Будто услышав его, со стороны окна раздался знакомый стук. Все вздрогнули, в том числе и юноша. Но тут же опомнившись, Матфей отдёрнул золотистую занавесь штор и открыл окно, впуская союзника. Ворон тёмным облачком спикировал на подушку и хотел было по обыкновению устроиться поудобнее, но тут взгляд его прозрачно-синих глаз заметил бархатистую кошачью тень на кровати. Как только Гамаюн впорхнул в спальню, Сеера тут же стремительно покинула облюбованный ею пятачок одеяльного покрытия и устремилась к новообретённому хозяину. Птица тут же подскочила и, с укором глядя, заверещала на Матфея.

 Дьявол Вездесущий! Бесы Безпроглядные! Что ты вновь натворил, молодой человек?! Ты привёл кошку. Ты ввёл чужака, да ещё в моё отсутствие. Ты необучаемый, непробиваемый олух!

 Не смей ругать господина!  зашипела Сеера и выгнулась так сильно, что стала казаться вдвое больше себя обычной.

 Господина?! Ты серьёзно?  Гамаюн вдруг разразился сухим и трескучим смешком.  Не знаю, кто ты и откуда и знать не желаю, но тебе он точно не союзник и не будет им. У него уже есть прислужник, вольный к тому же! Крух!

 Это вопрос времени!  с вызовом прокричала кошка.

 Уж не бросаешь ли ты мне вызов? Ты примитивная кошка, мне вольному из рода Чёрных.  Теперь смех ворона походил на завывание и гогот безумца.  Да я заклюю тебя! Размозжу твою глупую головку.

 Тогда тебе придётся иметь дело и со мной!  отважно пискнул Рарог, наконец набравшийся смелости, он выскочил из укрытия, дабы присоединиться к подруге.

 Что? Это ещё кто?  ворон вспорхнул так высоко от неожиданности, что чуть не ударился головой о потолок.  Матфей, ты решил здесь гостиницу устроить? Сколько ещё здесь примитивных?

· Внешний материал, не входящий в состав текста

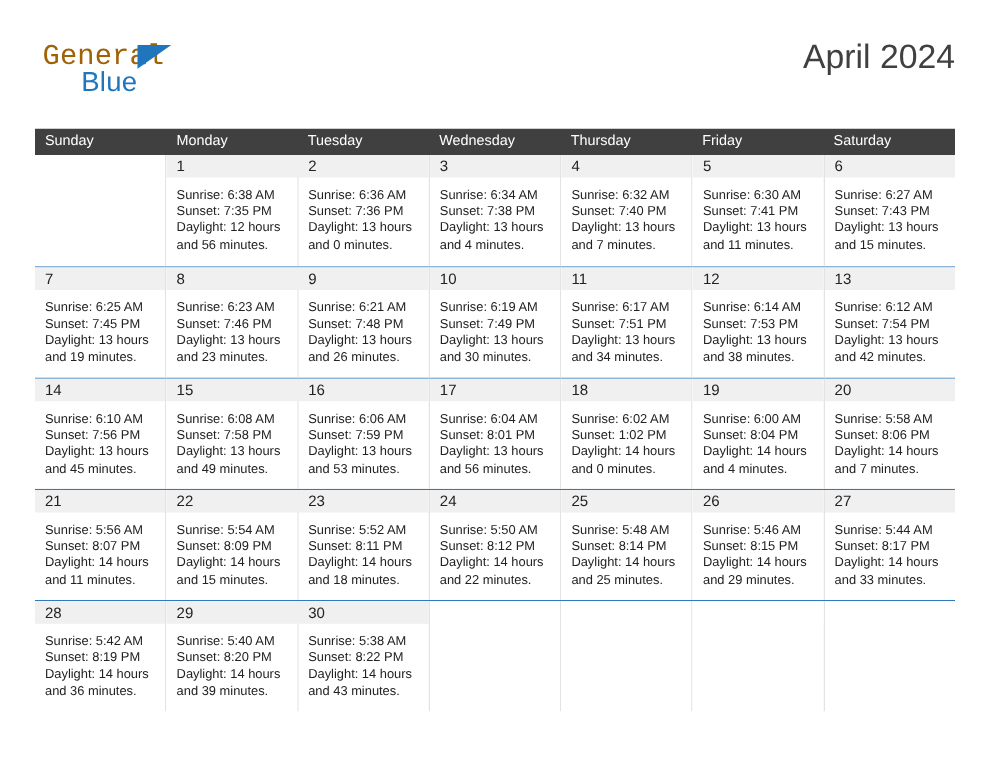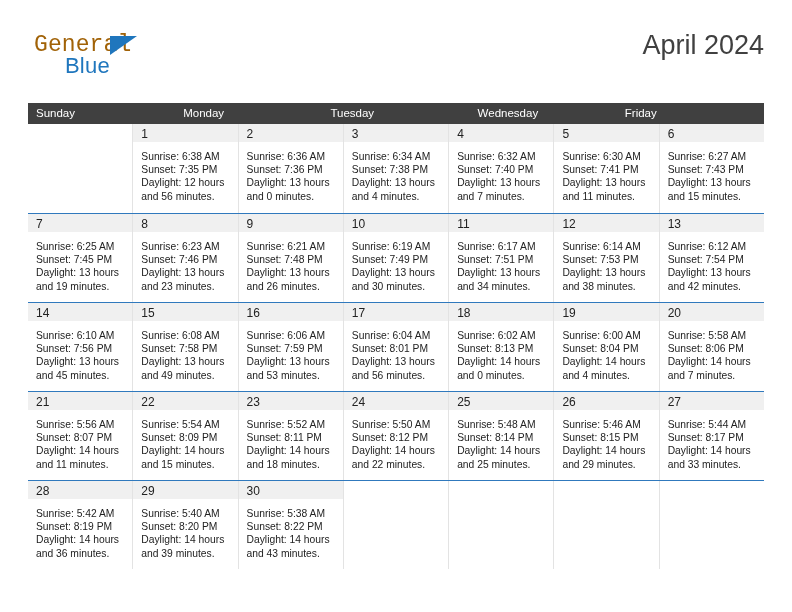"Thursday" div.weekday { html: none -> <div>Thursday</div> }
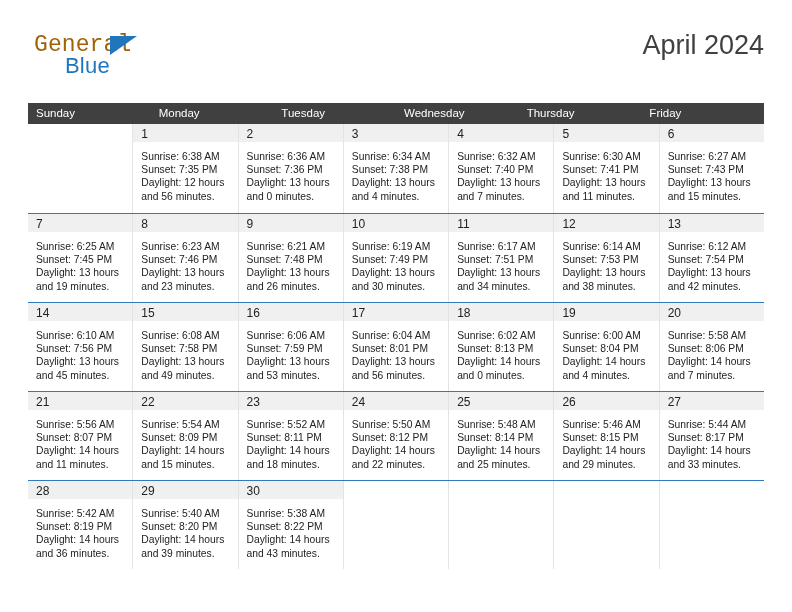"Saturday" div.weekday { html: none -> <div>Saturday</div> }
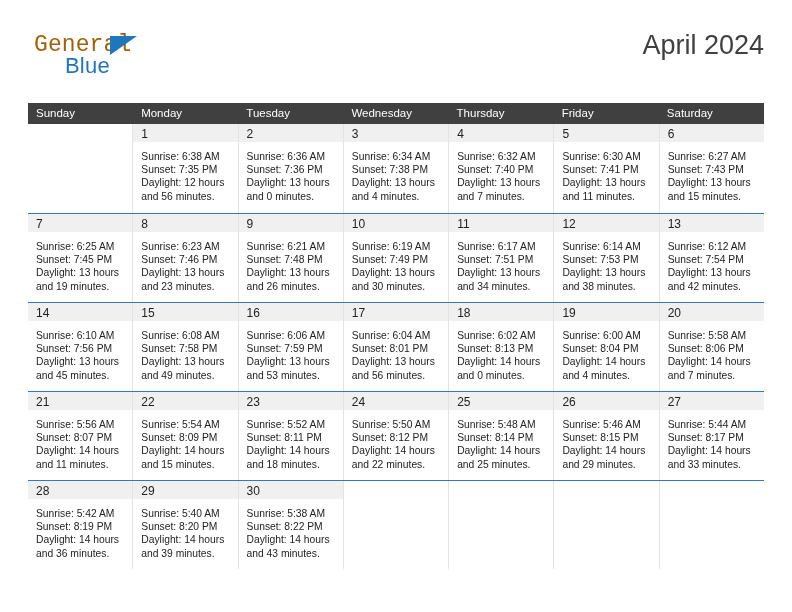"Sunset: 8:13 PM" div.cell-line { text: 8:13 -> 1:02 }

 Больше никого, Гамаюн,  заверил Матфей, он выставил впереди себя руки, не зная кого от кого защищать, или защищаться самому.  Прошу тебя, успокойся.

 Что ты наделал?! Что ты натворил!  Ворон вдруг сник и, тяжело плюхнувшись на подушку, распластался, накрыв белую выпуклую поверхность наволочки иссиня-чёрным веером крыл.  Как ты мог так поступить?

 Они спасли мне жизнь, Гамаюн,  Матфей приблизился к кровати и, впервые видя союзника таким обескураженным и расстроенным, испытал острый приступ вины и непроизвольно начал оправдываться. Не в первый раз за день.  Из меня чуть всю жизнь не выкачал один прилипала, а Сеера его прогнала, хоть не обязана была это делать.

 Прогнала, значит,  прохрипел Гамаюн.  А не задумывался ли ты хоть на минутку, что всё это могло быть спланировано заранее? Может, так и было задумано, чтоб посадить тебя, недотёпу, на крючок, втереться в доверие. Ведь ты ничего не знаешь о них. Не так ли?

 Они мне кое-что рассказали о себе, о своих бывших хозяевах,  мягко возразил Матфей.